Season 5, Episode 02

Homecoming

There's a long-time-and-growing concern in the world of agriculture: With a profession so demanding and often downright difficult, who's going to come home and take over the farm when this generation is done? Quite often, sons and daughters don't want to continue their fathers' and grandfathers' work. They don't want to stay in Rural America. And they don't want to work as hard as what they witnessed growing up. But some still share the same passion as the moms and dads and grandparents they watched who love the land and the job of feeding people.

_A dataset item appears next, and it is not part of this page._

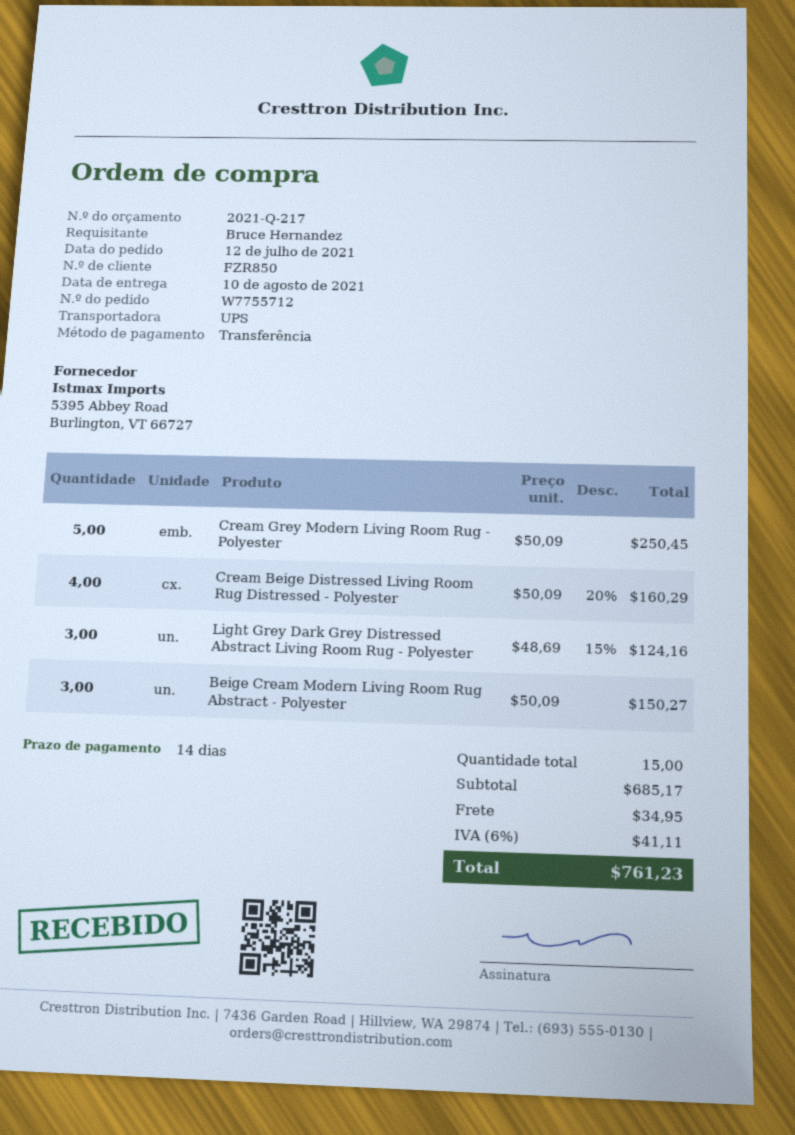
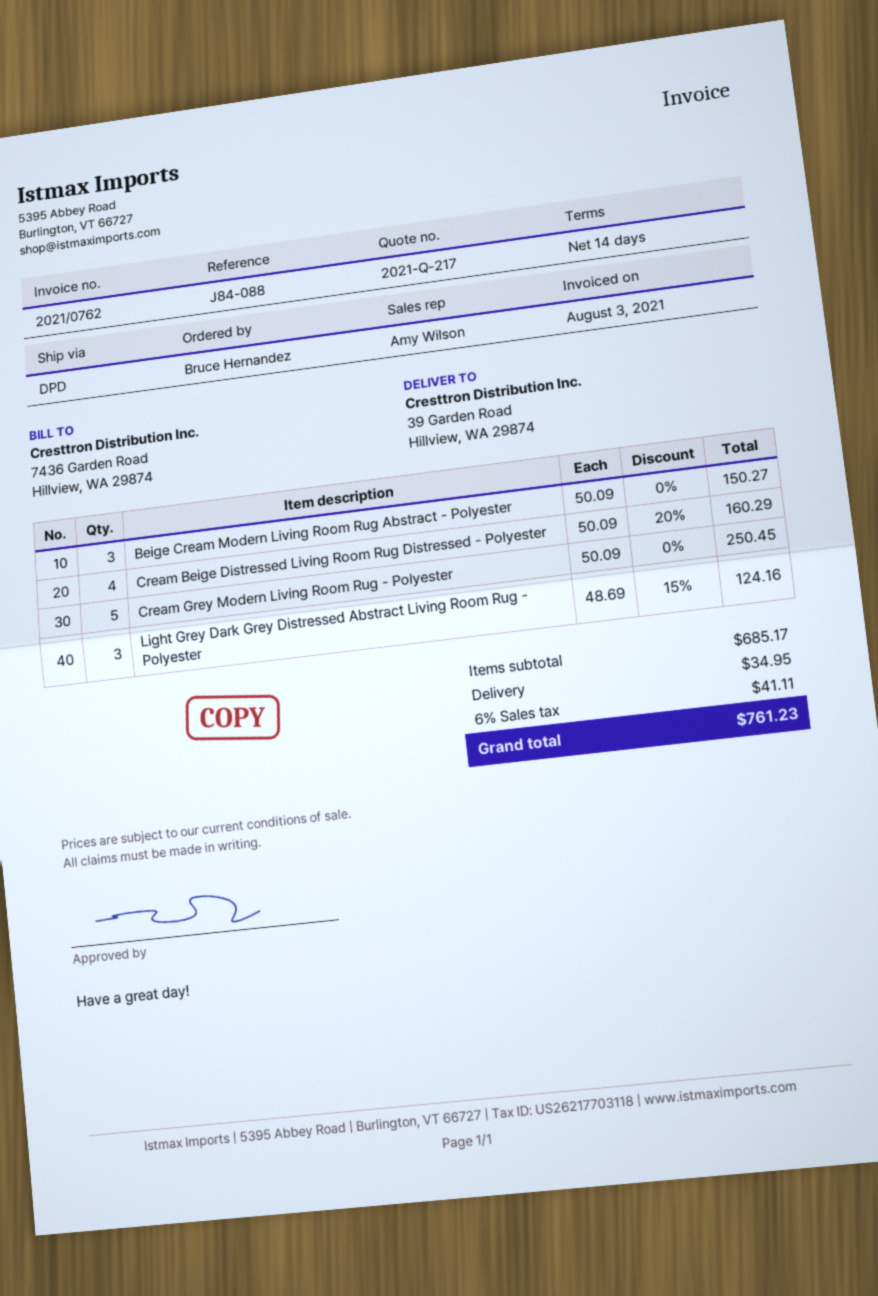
shipping method: UPS -> DPD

Shuman Farms is the world's premium producer of sweet onions, a homegrown success story out of Reidsville, GA – smack in the heart of Vidalia onion country. Founder John Shuman has long dreamed that at least one of his sons would come home to join the company. Now he knows they both are – and one reported for work in January after completing his education at the University of Georgia. You've seen the Shumans on our show before – they're one of the stories we love to follow. But you've never seen them like this. It's our very own crystal ball that will allow you to see what the future looks like now.

John Shuman and sons looking in the onion warehouse.

Catch full episodes of Where The Food Comes From on our YouTube Channel, every Friday at 10:00 p.m. and Saturday at 1:30 a.m. EST on the RFD-TV Network and on demand on RFD-TV Now and Cowboy Channel+!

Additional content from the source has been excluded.